The split would be even more politically problematic in Italy if it also facilitated a merger, as some suggest, between this carved-out international business – listed, perhaps, in Frankfurt – and, say, Commerzbank.
Although appealing to some believers in Mustier’s German and European ambitions, this could cut off Italy from UniCredit’s best parts: central and eastern Europe, and above all its German-based corporate bank.
Complicating factors
Is there a deal to be done?
Particularly in the unlikely event of a downgrade, Italy’s politicians and authorities must acknowledge that the country is no longer a natural host to a big European banking champion.

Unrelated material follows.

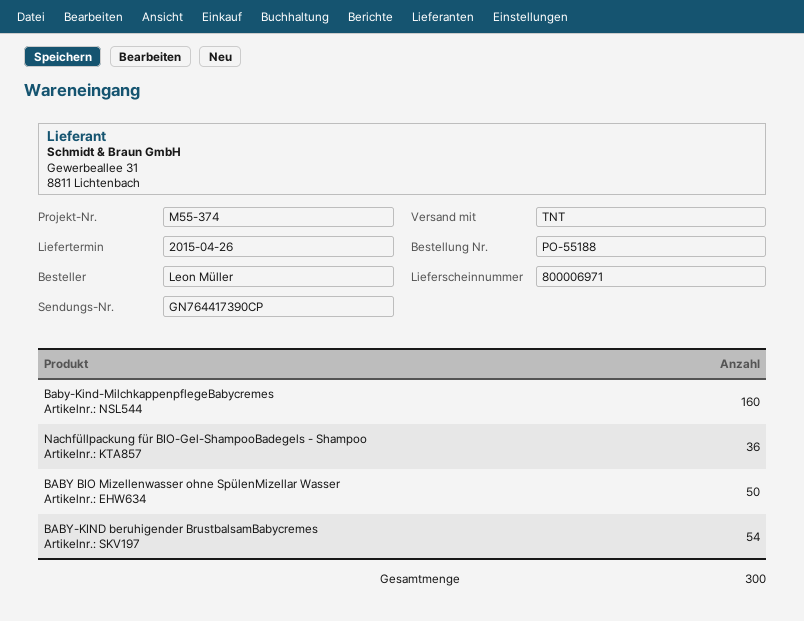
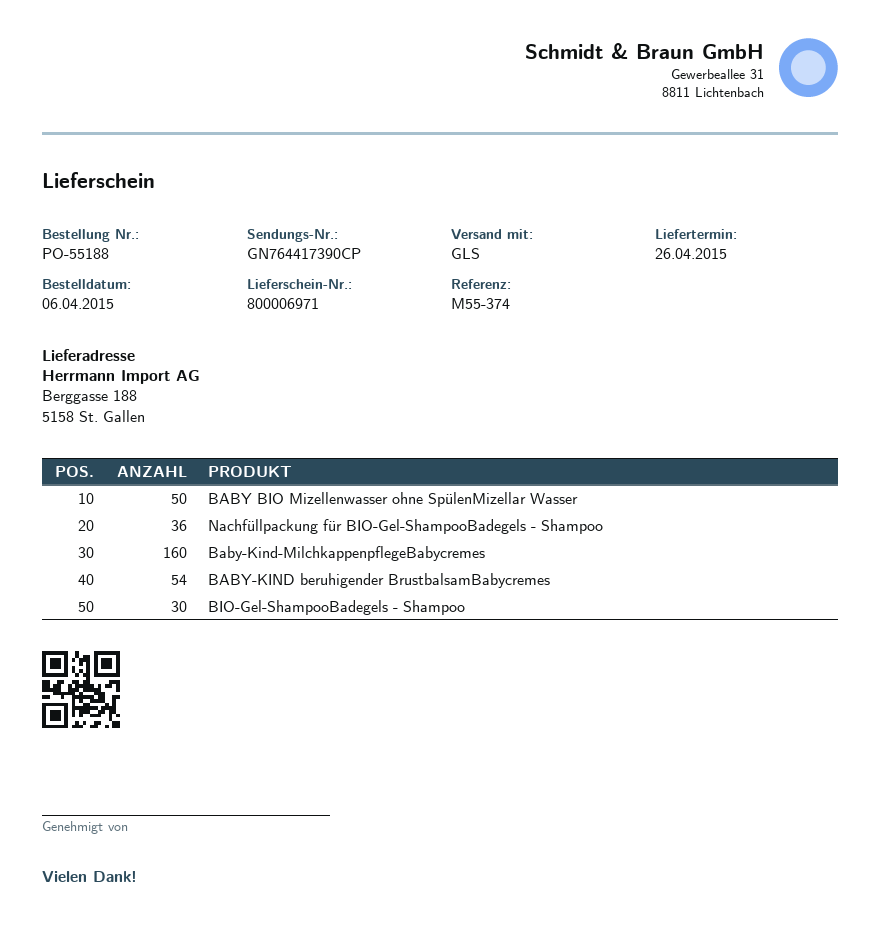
shipping method: TNT -> GLS
BIO-Gel-ShampooBadegels - Shampoo: none -> 30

As such, they might agree to splitting off UniCredit’s international operations, in return for the bank agreeing to merge its Italian rump with MPS.
Among the numerous complicating factors to such a deal is getting the prior buy-in of whichever bank would combine with the international carve-out, as an MPS merger might otherwise not be worth the bother for Mustier.
The German government, which is Commerzbank’s biggest shareholder, may prefer a merger with Deutsche Bank, depending on how balanced it wants its banking sector to be.
But it is not inconceivable that Rome could offer enough protections to make MPS attractive enough for UniCredit’s shareholders on its own merits. MPS’s franchise is not all bad.
While Mustier is in danger of looking too stubborn on MPS now, his steadfastness could later be a good bargaining tool – if the government eventually gives the kind of support for a deal that Intesa had for its 2017 acquisition of the good bits of Banca Popolare di Vicenza and Veneto Banca.
State backing such as this could give Mustier an excuse to relent. He just needs to be sure that buying MPS wouldn’t affect his pledges on share buy backs and dividends.
Intesa’s CEO Carlo Messina managed this after its Venetian acquisitions. Messina, however, has been far better at ingratiating himself with the local establishment than Mustier.
This, of course, is precisely where Padoan comes in. UniCredit needs its interests heard in Rome, just as much as in Brussels and Frankfurt.